====== Listed entries

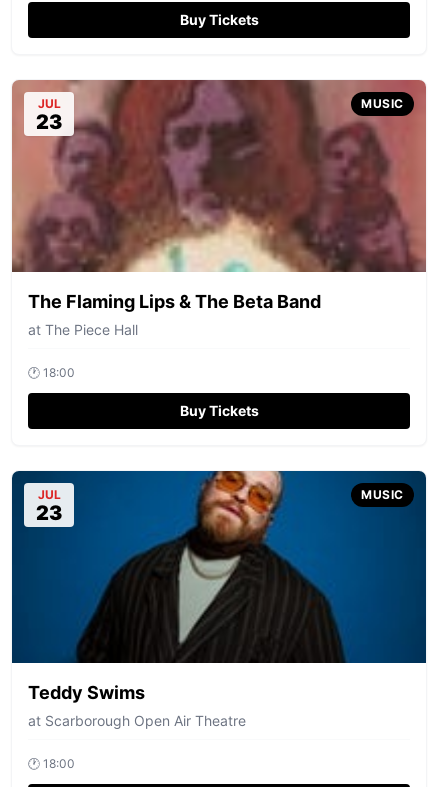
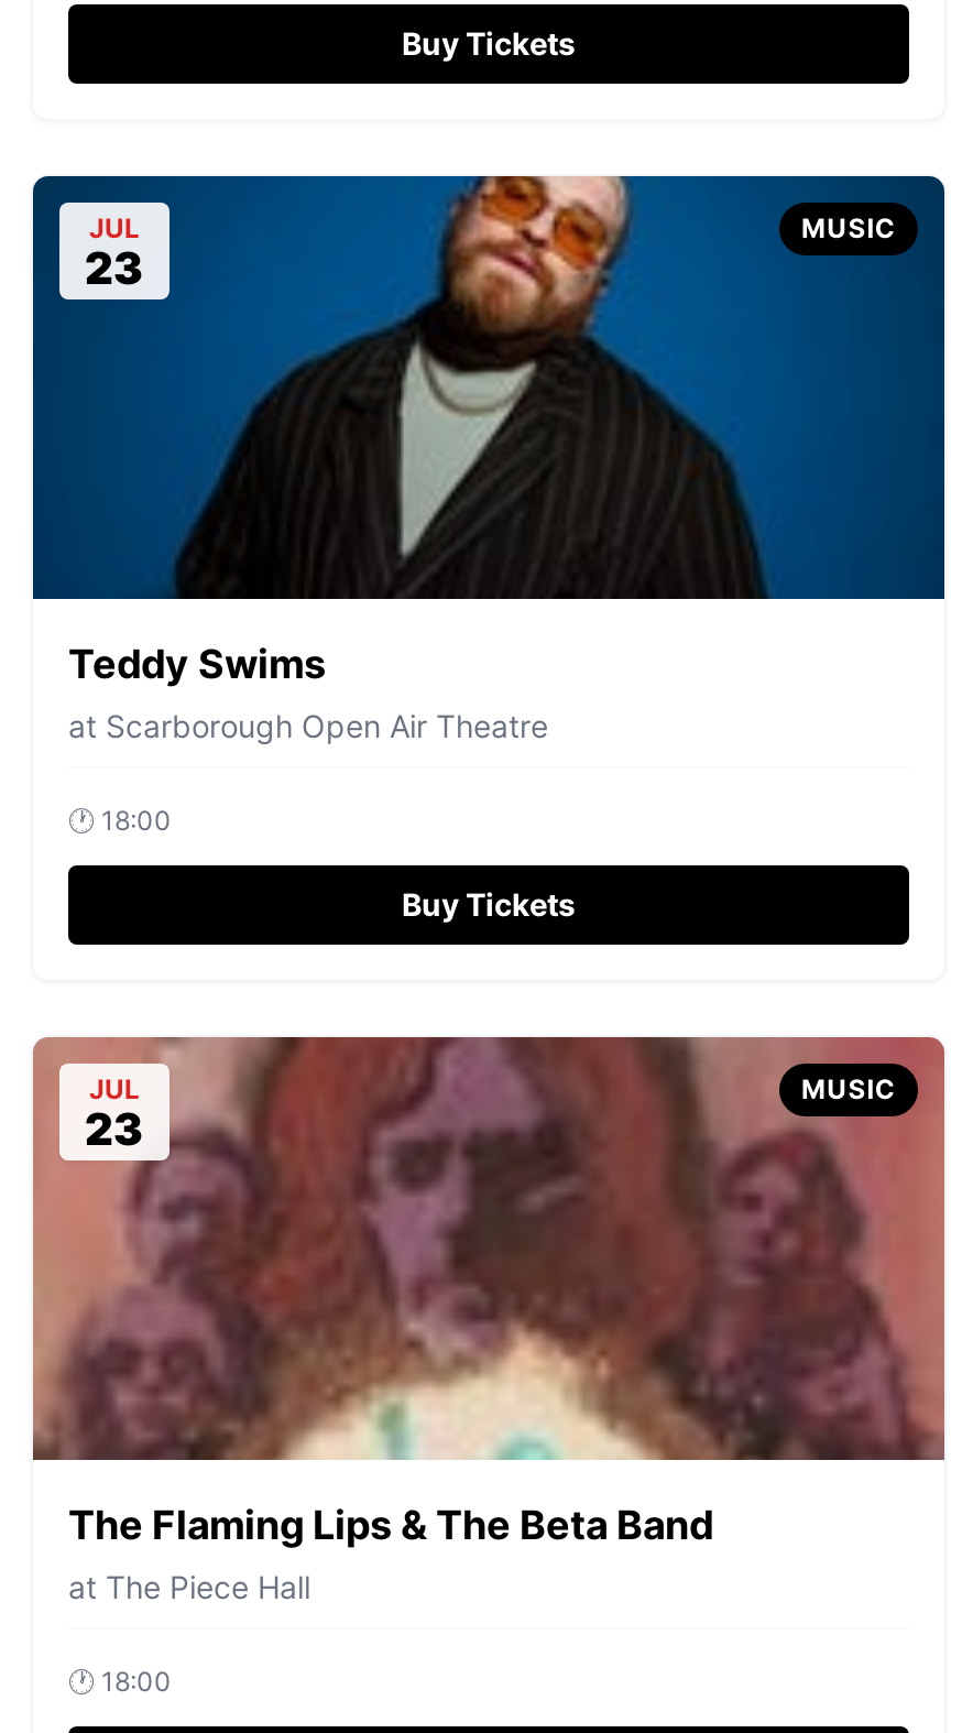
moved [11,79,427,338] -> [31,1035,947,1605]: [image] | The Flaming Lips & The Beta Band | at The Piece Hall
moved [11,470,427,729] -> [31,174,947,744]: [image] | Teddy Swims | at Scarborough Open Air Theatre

============
====== Listed entries

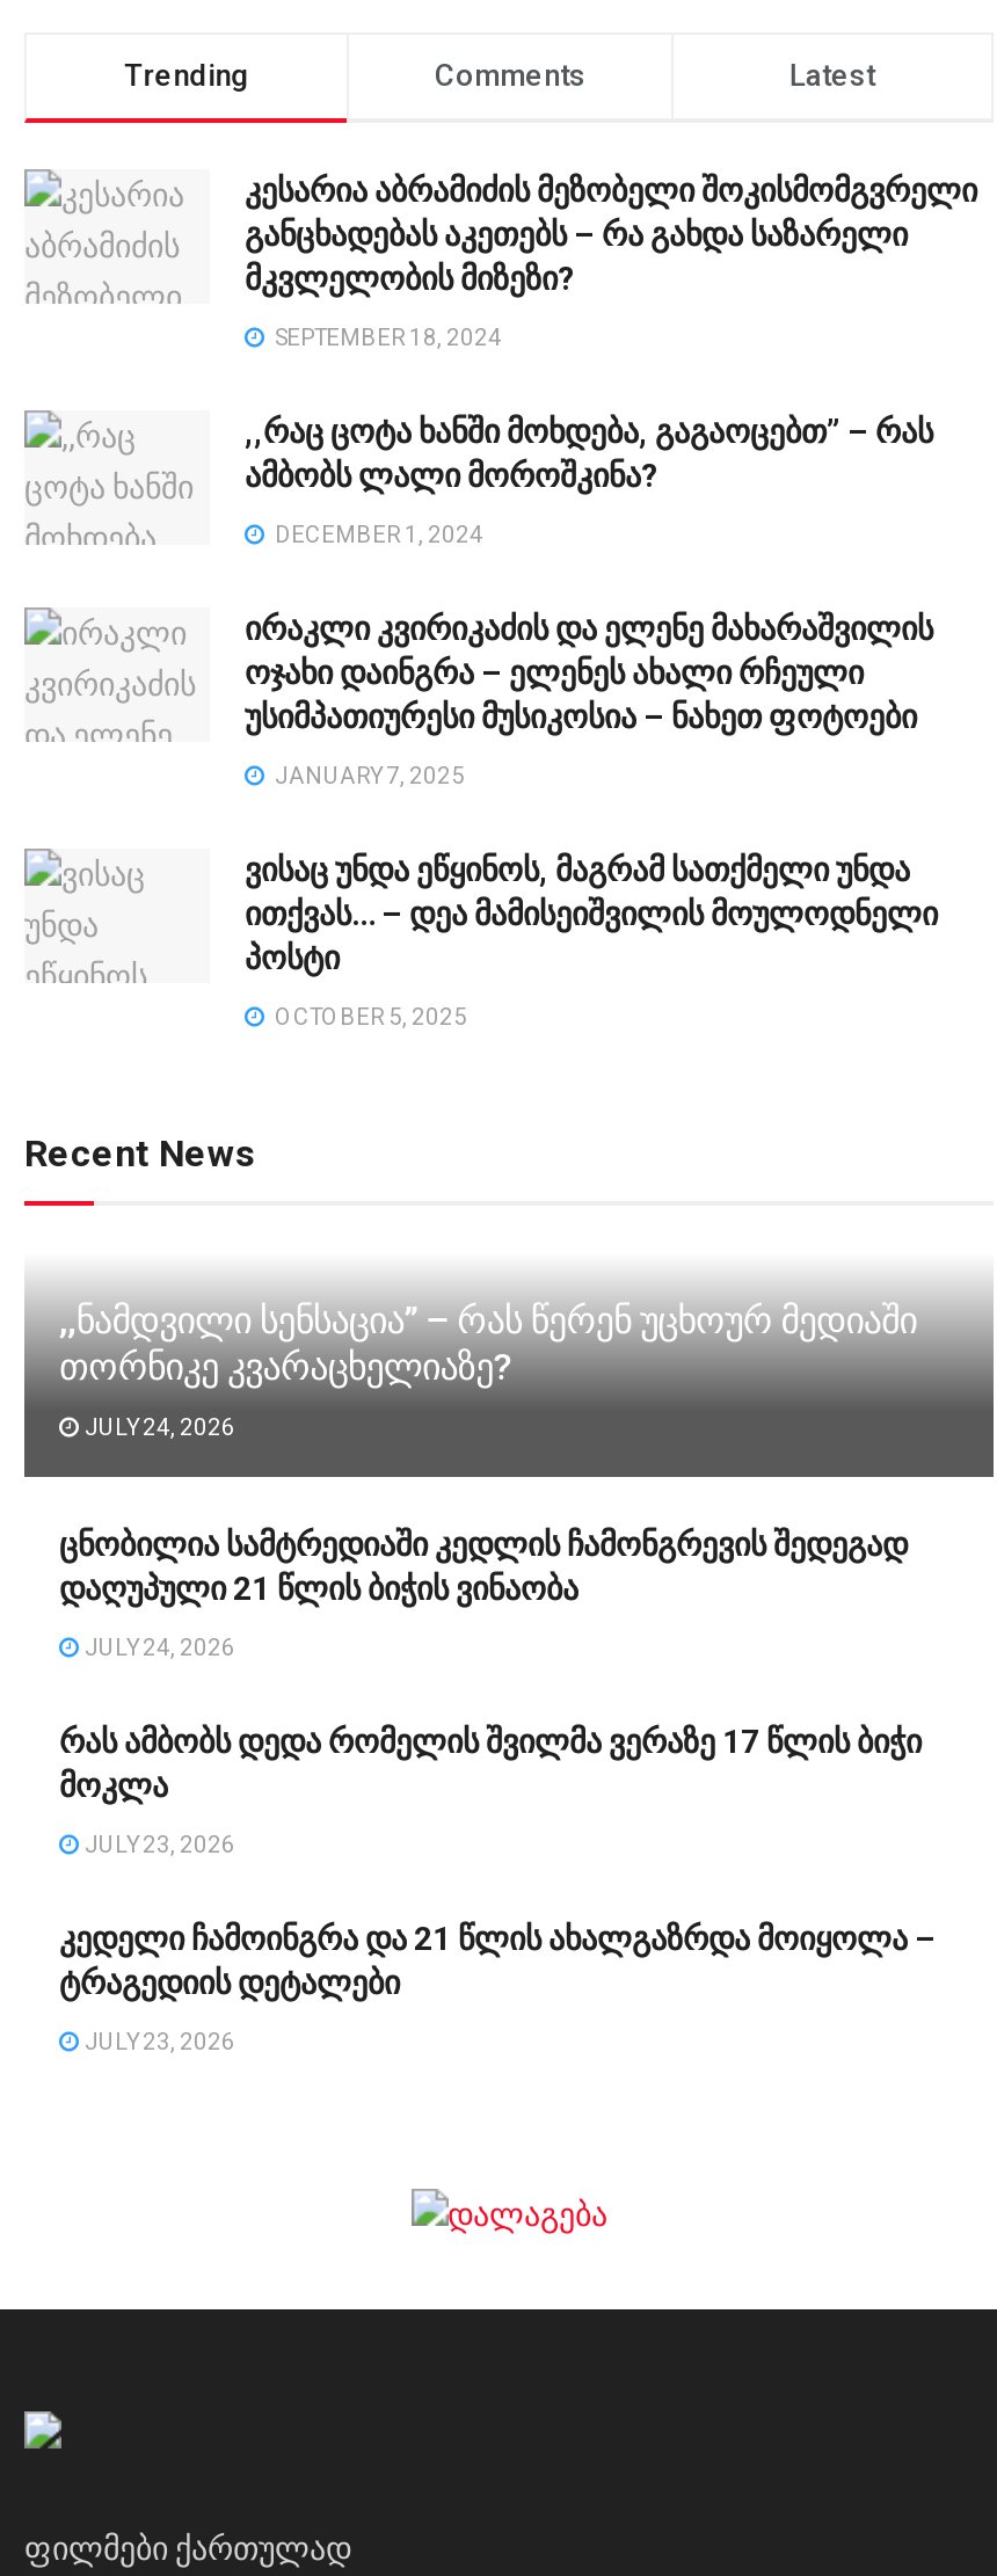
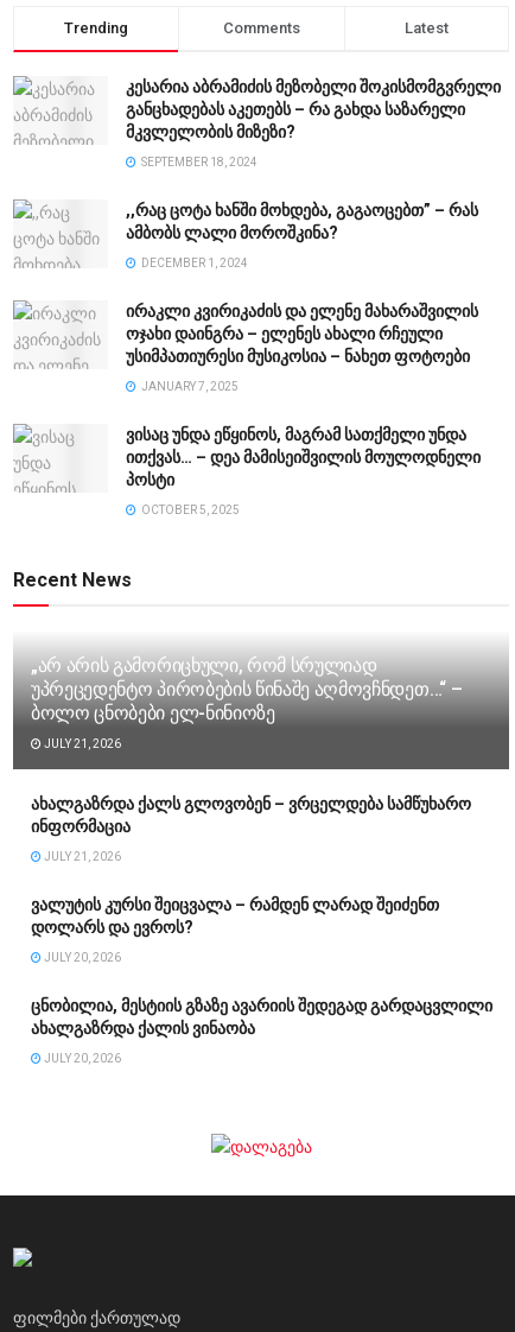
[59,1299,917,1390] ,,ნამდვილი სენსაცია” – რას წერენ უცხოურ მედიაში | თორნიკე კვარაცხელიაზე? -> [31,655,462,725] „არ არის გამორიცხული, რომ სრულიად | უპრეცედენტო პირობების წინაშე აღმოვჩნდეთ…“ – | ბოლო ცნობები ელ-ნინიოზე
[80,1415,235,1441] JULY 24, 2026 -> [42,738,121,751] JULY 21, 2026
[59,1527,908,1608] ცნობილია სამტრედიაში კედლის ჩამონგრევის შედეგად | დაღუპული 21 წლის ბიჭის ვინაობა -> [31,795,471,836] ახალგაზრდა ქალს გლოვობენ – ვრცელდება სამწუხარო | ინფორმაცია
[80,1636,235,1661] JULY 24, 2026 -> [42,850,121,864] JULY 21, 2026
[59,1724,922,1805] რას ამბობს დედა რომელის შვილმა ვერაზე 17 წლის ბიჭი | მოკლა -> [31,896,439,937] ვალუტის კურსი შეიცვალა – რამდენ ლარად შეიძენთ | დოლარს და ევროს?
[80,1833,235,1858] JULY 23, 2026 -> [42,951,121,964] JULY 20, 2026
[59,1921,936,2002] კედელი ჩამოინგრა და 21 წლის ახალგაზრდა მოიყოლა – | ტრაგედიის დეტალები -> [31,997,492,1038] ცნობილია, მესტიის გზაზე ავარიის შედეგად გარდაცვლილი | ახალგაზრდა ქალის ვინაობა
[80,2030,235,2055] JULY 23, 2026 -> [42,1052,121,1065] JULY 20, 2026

============
====== Listed entries

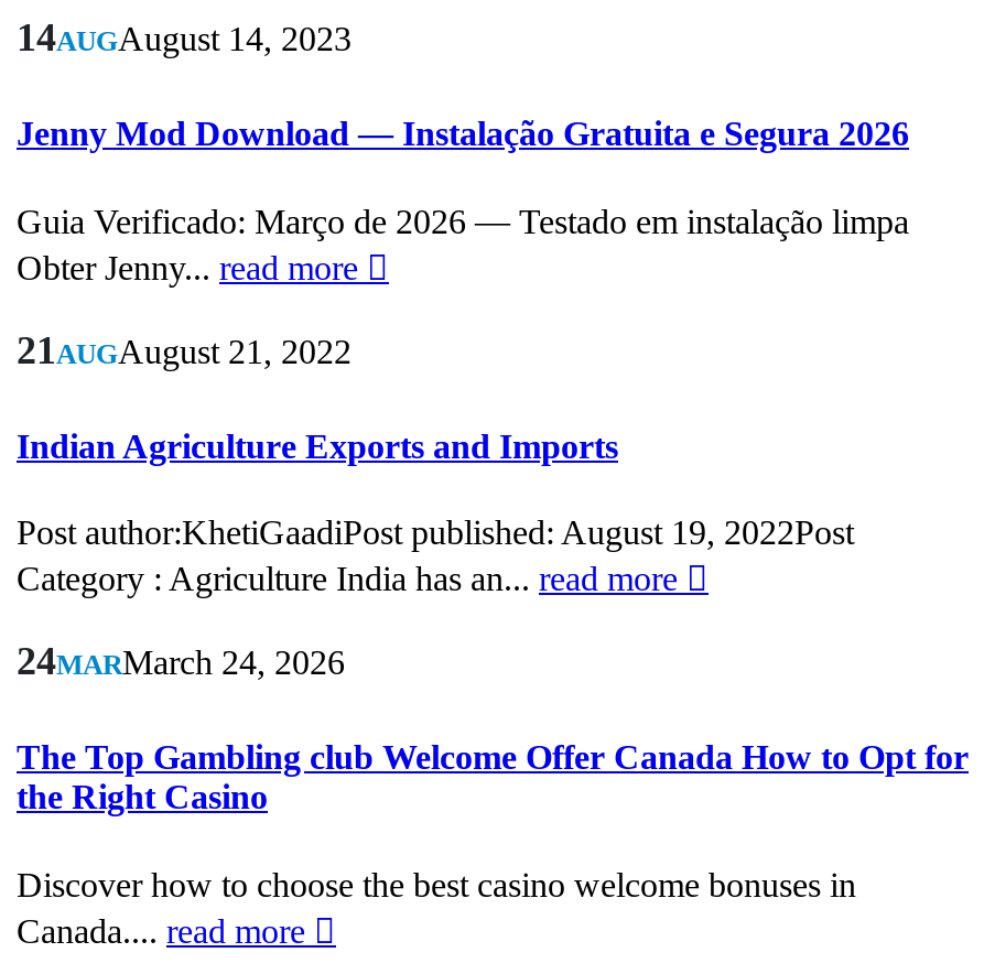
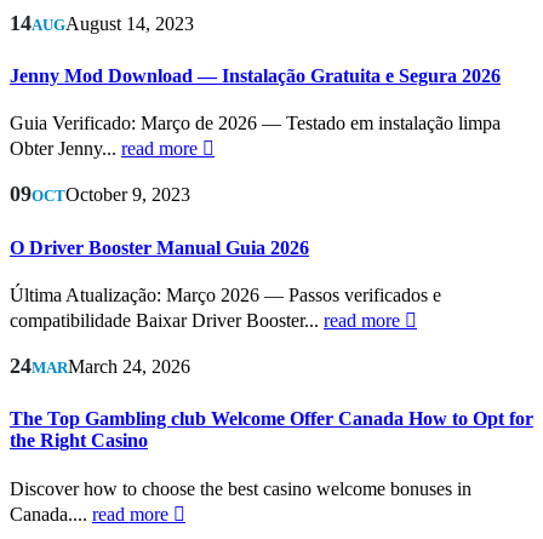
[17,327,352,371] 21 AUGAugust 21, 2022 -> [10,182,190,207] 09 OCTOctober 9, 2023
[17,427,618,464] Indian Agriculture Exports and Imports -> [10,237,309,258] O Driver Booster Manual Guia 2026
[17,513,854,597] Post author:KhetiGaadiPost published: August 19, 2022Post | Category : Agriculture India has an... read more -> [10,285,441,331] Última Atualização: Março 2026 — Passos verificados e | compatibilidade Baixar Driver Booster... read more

============

### About this exercise
Across the entries above, find each line with the word "moved" and please copy it out.

### Exercise result
moved [11,79,427,338] -> [31,1035,947,1605]: [image] | The Flaming Lips & The Beta Band | at The Piece Hall
moved [11,470,427,729] -> [31,174,947,744]: [image] | Teddy Swims | at Scarborough Open Air Theatre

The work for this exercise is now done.